Loi « séparatisme » : quelles conséquences pour les fonds de dotation ?

Loi n° 2008-776 du 4 août 2088 de modernisation de l’économie

Introduit par l’article 40 de la loi n° 2008-776 datant du 4 août 2008 de modernisation de l’économie, le fonds de dotation est un outil efficace au service du mécénat. Bénéficiant de modalités de constitution simples et rapides, les fonds de dotation sont prisés aussi bien par les personnes privées que par les collectivités.

A l’inverse des associations et des fondations, les fonds de dotation ne peuvent pas recevoir de fonds publics. Néanmoins, tout comme ces autres structures à but non lucratif, les fonds de dotation ont été fortement impactés par la loi du 24 août 2021 confortant le respect des principes de la République, dite « loi séparatisme ».

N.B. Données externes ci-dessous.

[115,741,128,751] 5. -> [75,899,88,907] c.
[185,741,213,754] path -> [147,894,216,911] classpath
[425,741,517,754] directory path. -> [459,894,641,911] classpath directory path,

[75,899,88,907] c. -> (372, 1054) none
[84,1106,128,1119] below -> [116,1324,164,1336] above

I. Dispositions propres aux fonds de dotation

L’article 17 de cette loi renforce le contrôle des fonds de dotation : l’autorité administrative est tenue de vérifier non seulement la régularité du fonctionnement du fonds de dotation, mais également la conformité de son objet à la définition légale d’un fonds de dotation.

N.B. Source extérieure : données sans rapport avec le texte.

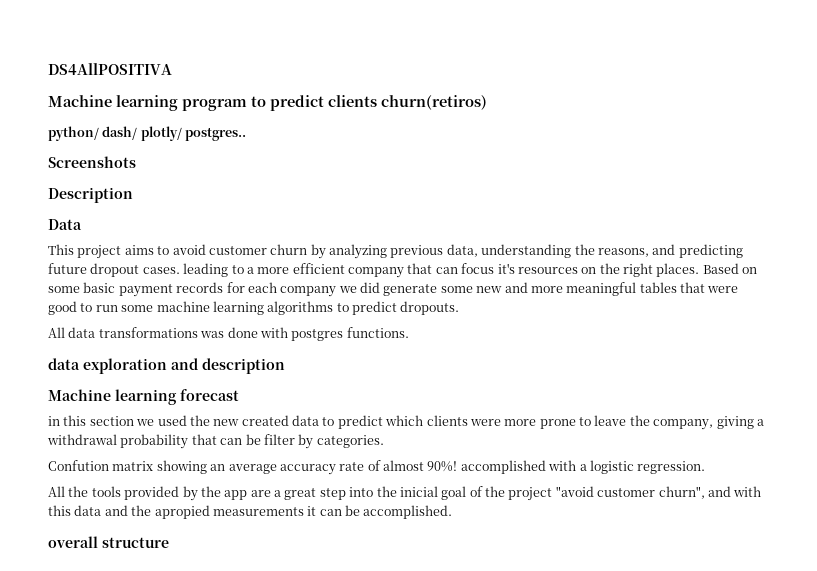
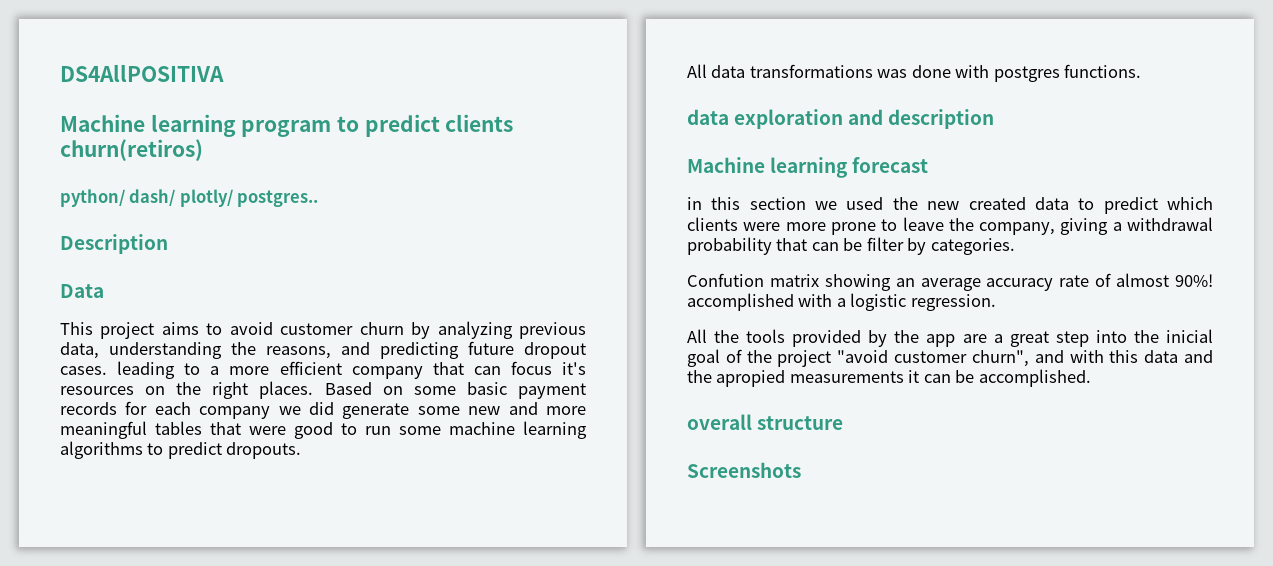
[48,156,136,168] // Screenshots -> (319, 198) none
(169, 542) none -> [687,462,801,478] // Screenshots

La loi impose désormais au fonds de dotation l’obligation d’établir un rapport d’activité annuel, transmis à l’autorité administrative chargée de son contrôle, dans un délai de six mois à compter de la clôture de l’exercice, soit pour un exercice social prenant fin le 31 décembre, une transmission avant le 30 juin, ajoutant ainsi une obligation légale de respect d’un délai au-delà duquel une sanction pourra s’appliquer.

Cette obligation vaut aussi pour la transmission, dans le même délai, des comptes annuels et du rapport du commissaire aux comptes.

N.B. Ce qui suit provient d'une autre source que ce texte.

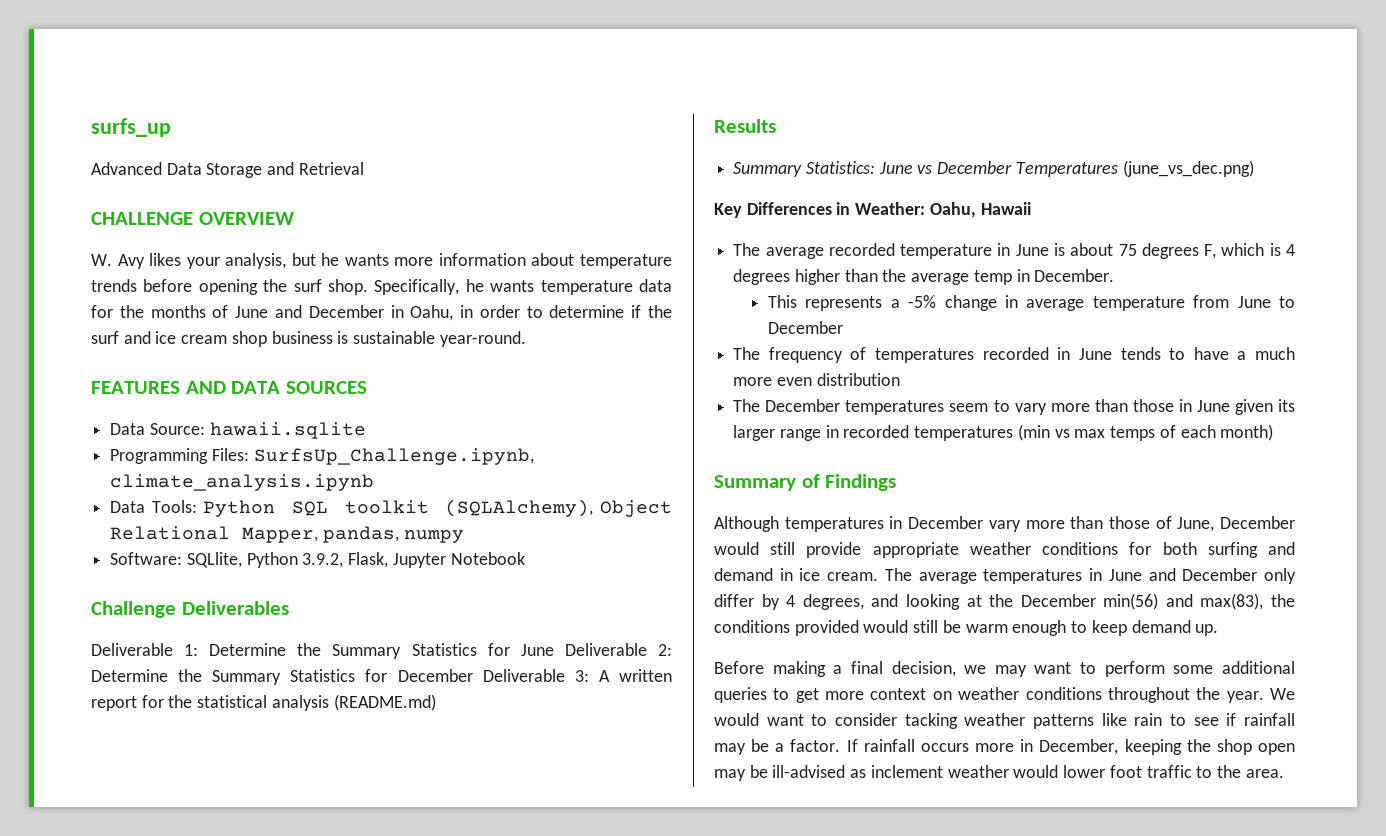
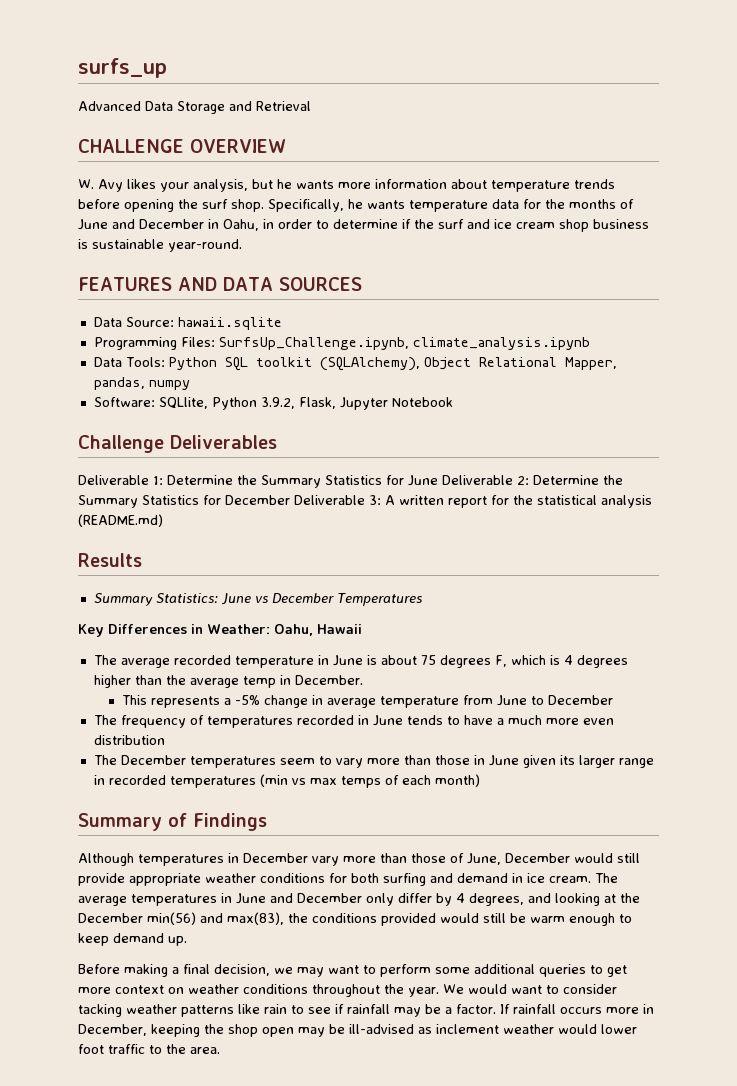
[1122,160,1254,177] (june_vs_dec.png) -> (422, 599) none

A défaut de transmission, l’autorité administrative peut, après une mise en demeure non suivie d’effet dans un délai de deux mois, suspendre, par décision motivée, l’activité du fonds de dotation jusqu’à leur transmission effective. Les décisions de suspension et de levée de suspension doivent alors faire l’objet d’une publication au Journal officiel dans un délai d’un mois. La suspension du fonds de dotation est levée lors de la transmission aux autorités des documents demandés.

En l’absence de réponse dans un délai de six mois suivant la suspension ci-dessus mentionnée, la même autorité pourra alors saisir l’autorité judiciaire aux fins de dissolution du fonds de dotation dans un délai de deux mois suivant une mise en demeure non suivie d’effet.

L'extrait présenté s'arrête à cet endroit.